Specifically, the applications of this innovative material cover fields such as biomedicine – for tissue repair, large-scale energy storage, and hydrogen generation from water with the highest possible efficiency, among many others.
The MXClean project will scale up to an industrial level the research developed in the Discovery project, for which Hermenegildo García obtained an ERC Advanced Grant in September 2024. Discovery developed catalysts from MXenos and proposed the activation of reactions using sunlight as the primary energy source with these MXenos.
'The next steps in the research involve the manufacture of a prototype that demonstrates that any of the materials using MXenos can be prepared without the use of undesirable reagents,' says Hermenegildo García.
About Hermegildo García
Hermenegildo García Gómez (Canals, 1957) conducts his research at the ITQ (CSIC-UPV) and teaches in the Chemistry Department at the UPV. At the ITQ (CSIC-UPV), he works within a multidisciplinary research group that has achieved significant results in converting solar energy into green hydrogen and solar fuels through the development of photocatalysts, some of which are based on graphene.
His working group coined the term carbocatalysis, which uses graphene and its derivatives, from agricultural waste, as heterogeneous catalysts in different chemical processes for transforming CO2 into methanol and for the storage of electrical energy in supercapacitors.
In 2016, he was awarded the Jaume I Prize for New Technologies, and in 2021, he received the National Research Prize in the area of Chemical Sciences and Technology.
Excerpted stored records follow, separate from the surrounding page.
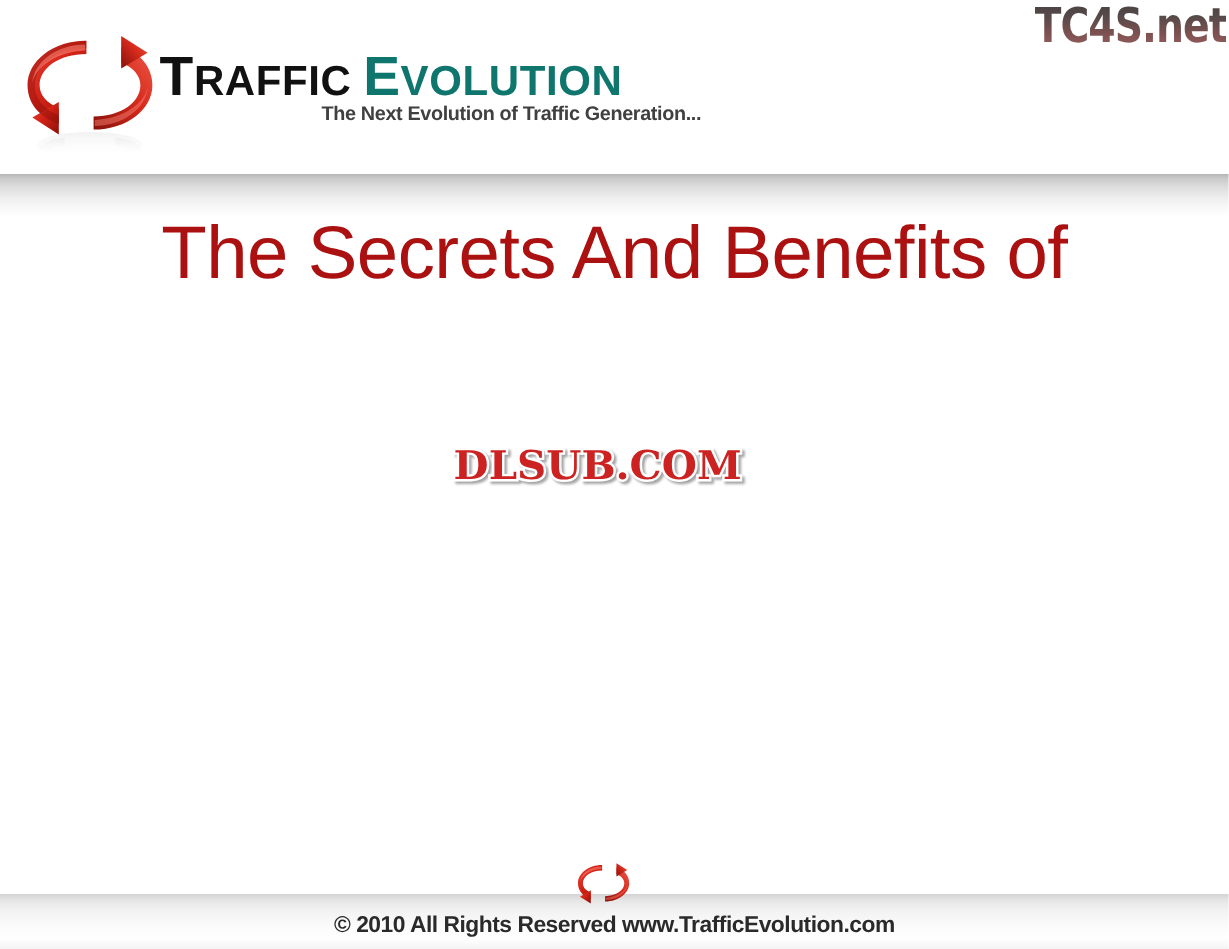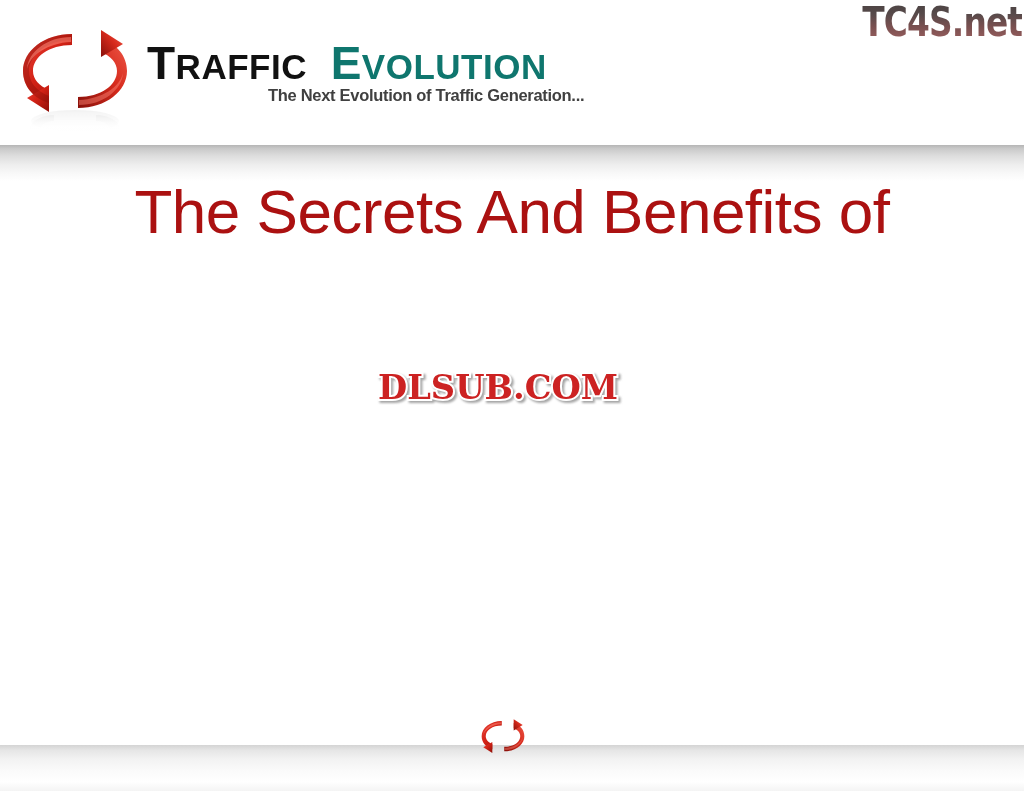--- a/index.html
+++ b/index.html
@@ -65,7 +65,6 @@
     font-family: "Liberation Sans", sans-serif;
     font-weight: bold;
     letter-spacing: 0.5px;
-    margin-left: 14px;
   }
   .wm-traffic { color: #111111; }
   .wm-evolution { color: #0f766e; text-align: center; }

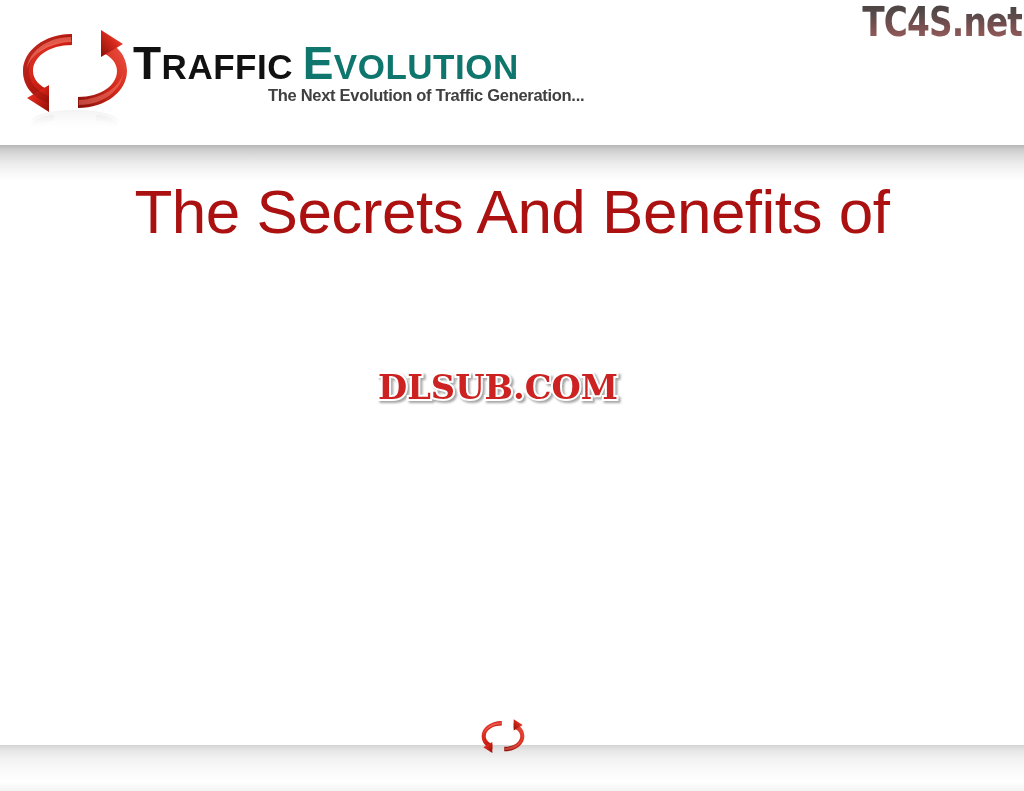--- a/index.html
+++ b/index.html
@@ -287,6 +287,7 @@
     </svg>
   </div>
 
+  <div class="footer-text">© 2010 All Rights Reserved www.TrafficEvolution.com</div>
 
 
 </div>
He has published more than 970 articles in scientific journals in the fields of chemistry, materials and the environment and has filed more than 70 patents.
More about MXenes
MXenes were discovered in 2011 and have attracted worldwide attention as electrocatalysts due to their electrical conductivity and high activity for oxygen evolution and reduction, as well as for hydrogen evolution.
MXenes have also attracted growing interest in the field of photocatalysis, mainly as co-catalysts for photoactive semiconductors.
The properties of MXenes, which are ideal for use as thermal catalysts, have been little explored, so there are few precedents for using MXenes to accelerate and control selectivity in chemical reactions.